Assignment:
Exercise in exact copying: restate word for word only the lines below from the one containing "-2cm, 00:00: 5 -> none" through the one containing "Maximum utilization, 2016: none -> 38.5", omitting any pictures.

Records provided:
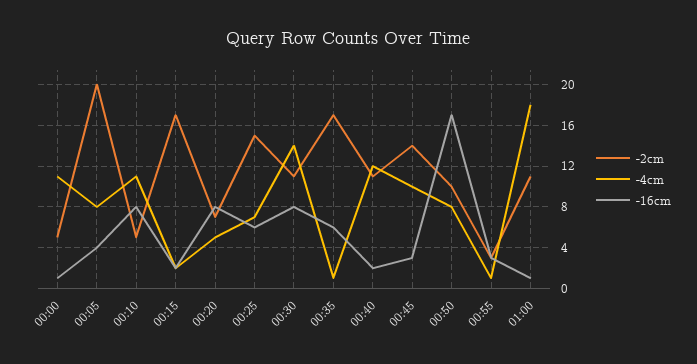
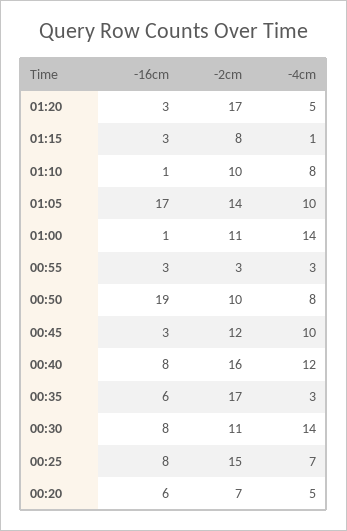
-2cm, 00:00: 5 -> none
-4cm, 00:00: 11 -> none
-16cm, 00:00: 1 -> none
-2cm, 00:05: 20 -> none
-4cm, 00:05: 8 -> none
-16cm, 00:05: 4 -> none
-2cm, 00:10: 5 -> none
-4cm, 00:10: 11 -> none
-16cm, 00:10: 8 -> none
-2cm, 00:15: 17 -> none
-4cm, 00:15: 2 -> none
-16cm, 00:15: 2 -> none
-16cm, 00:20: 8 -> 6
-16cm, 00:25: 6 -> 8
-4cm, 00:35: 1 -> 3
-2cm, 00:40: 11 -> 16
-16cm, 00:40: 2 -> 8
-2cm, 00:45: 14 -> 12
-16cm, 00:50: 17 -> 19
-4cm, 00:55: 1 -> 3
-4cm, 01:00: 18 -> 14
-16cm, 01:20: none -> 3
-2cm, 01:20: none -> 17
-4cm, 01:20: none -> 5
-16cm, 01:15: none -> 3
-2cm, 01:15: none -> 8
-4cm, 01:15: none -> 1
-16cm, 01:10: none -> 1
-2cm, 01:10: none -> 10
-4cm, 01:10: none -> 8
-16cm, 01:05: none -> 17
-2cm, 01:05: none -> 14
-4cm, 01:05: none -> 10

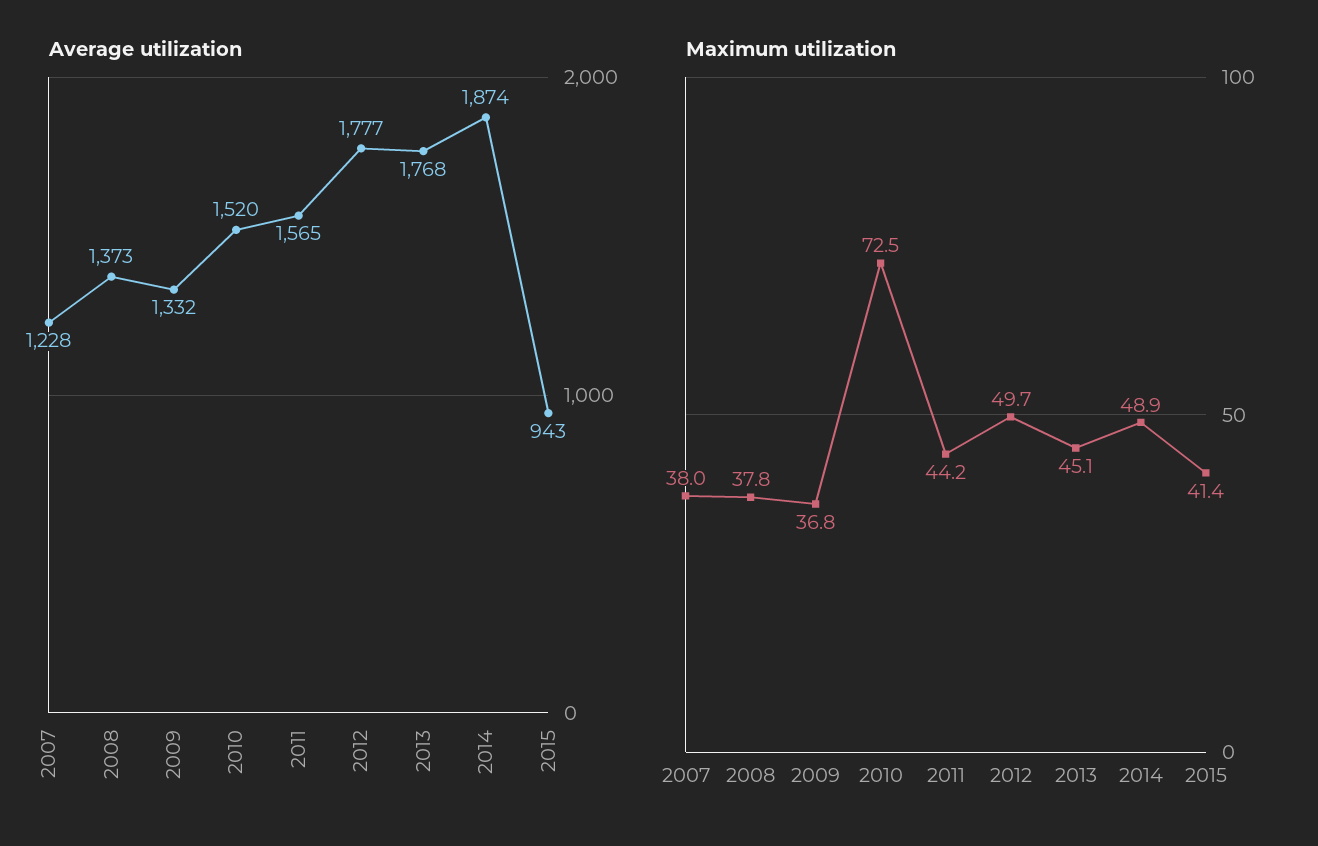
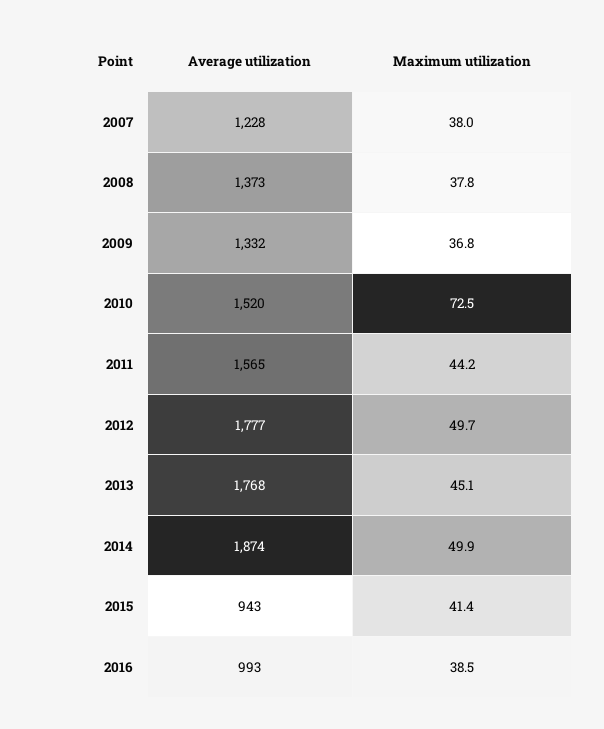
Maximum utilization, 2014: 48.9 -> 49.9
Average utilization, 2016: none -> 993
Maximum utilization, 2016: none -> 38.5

...

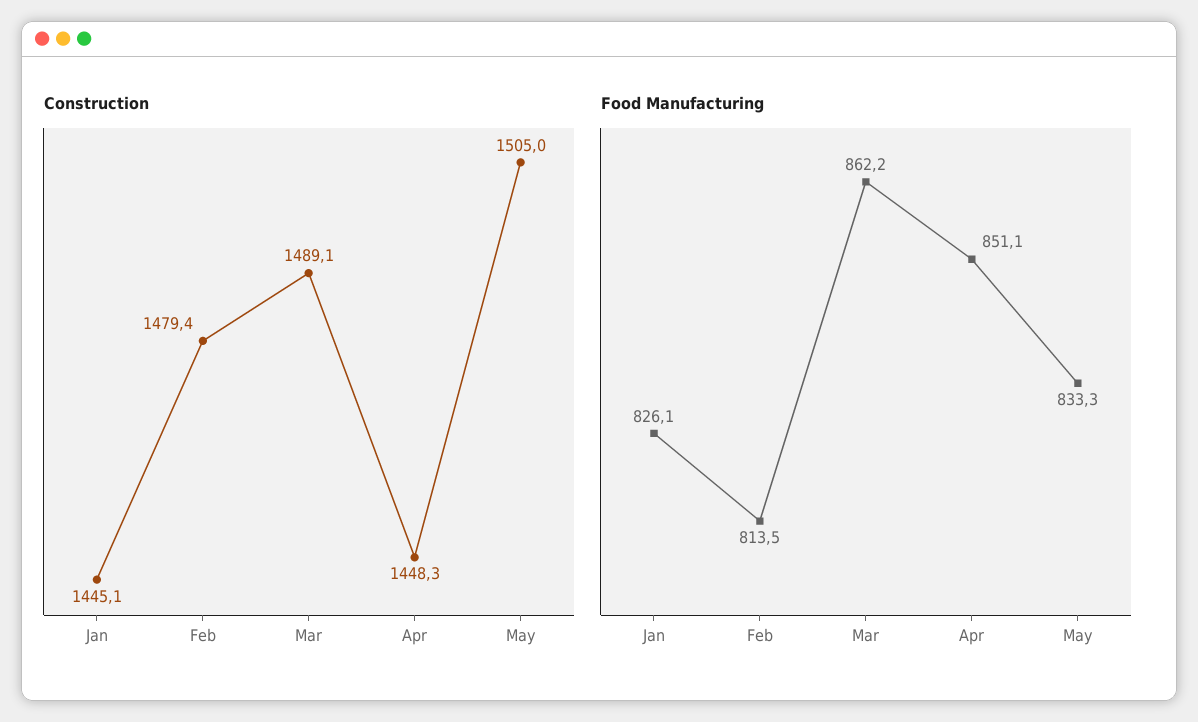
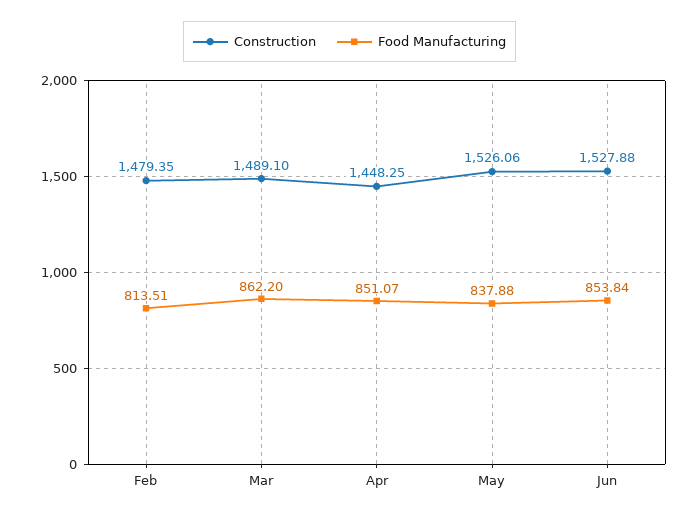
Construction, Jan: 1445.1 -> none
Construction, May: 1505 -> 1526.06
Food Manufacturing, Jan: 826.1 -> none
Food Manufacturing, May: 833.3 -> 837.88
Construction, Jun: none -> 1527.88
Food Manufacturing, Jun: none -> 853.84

==

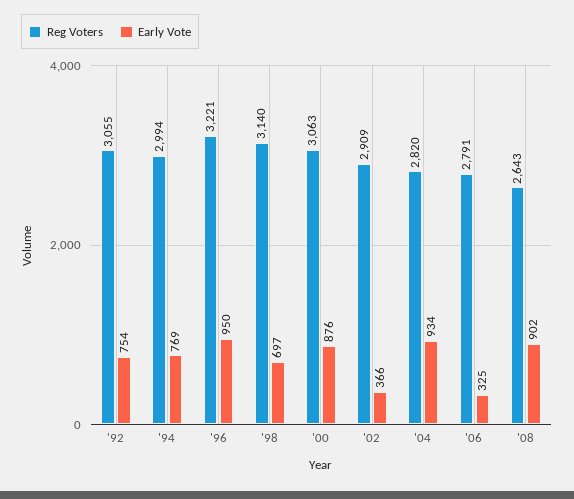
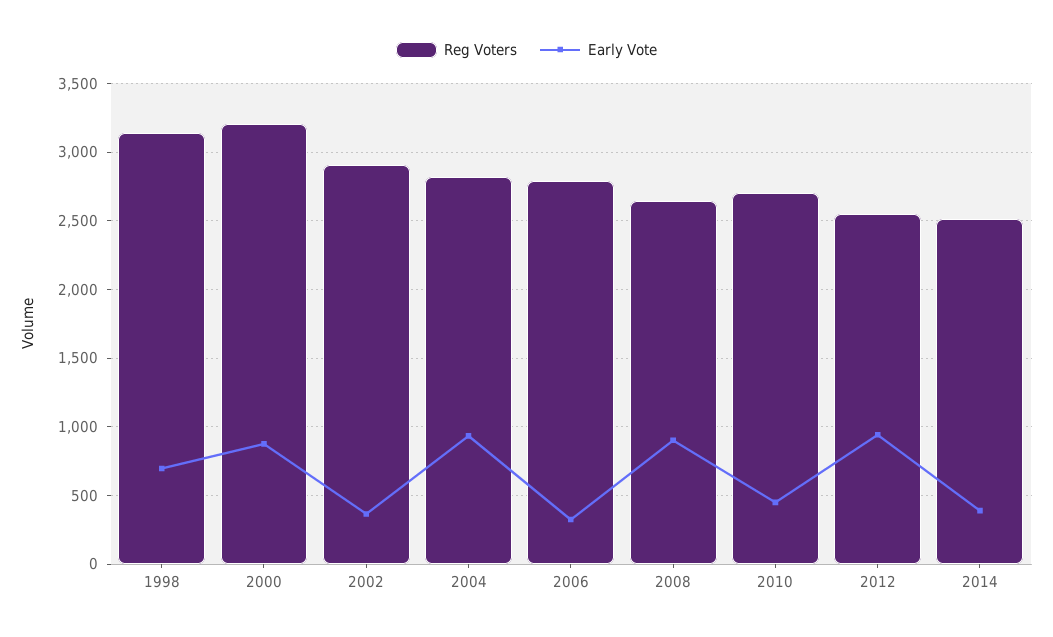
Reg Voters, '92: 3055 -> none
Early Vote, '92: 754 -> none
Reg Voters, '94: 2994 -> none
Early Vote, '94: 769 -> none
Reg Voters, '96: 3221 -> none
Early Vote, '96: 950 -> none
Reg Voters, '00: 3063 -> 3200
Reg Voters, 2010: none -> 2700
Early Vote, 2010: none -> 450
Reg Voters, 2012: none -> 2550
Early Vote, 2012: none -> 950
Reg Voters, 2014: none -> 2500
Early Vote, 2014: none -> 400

Solution to the problem:
-2cm, 00:00: 5 -> none
-4cm, 00:00: 11 -> none
-16cm, 00:00: 1 -> none
-2cm, 00:05: 20 -> none
-4cm, 00:05: 8 -> none
-16cm, 00:05: 4 -> none
-2cm, 00:10: 5 -> none
-4cm, 00:10: 11 -> none
-16cm, 00:10: 8 -> none
-2cm, 00:15: 17 -> none
-4cm, 00:15: 2 -> none
-16cm, 00:15: 2 -> none
-16cm, 00:20: 8 -> 6
-16cm, 00:25: 6 -> 8
-4cm, 00:35: 1 -> 3
-2cm, 00:40: 11 -> 16
-16cm, 00:40: 2 -> 8
-2cm, 00:45: 14 -> 12
-16cm, 00:50: 17 -> 19
-4cm, 00:55: 1 -> 3
-4cm, 01:00: 18 -> 14
-16cm, 01:20: none -> 3
-2cm, 01:20: none -> 17
-4cm, 01:20: none -> 5
-16cm, 01:15: none -> 3
-2cm, 01:15: none -> 8
-4cm, 01:15: none -> 1
-16cm, 01:10: none -> 1
-2cm, 01:10: none -> 10
-4cm, 01:10: none -> 8
-16cm, 01:05: none -> 17
-2cm, 01:05: none -> 14
-4cm, 01:05: none -> 10

Maximum utilization, 2014: 48.9 -> 49.9
Average utilization, 2016: none -> 993
Maximum utilization, 2016: none -> 38.5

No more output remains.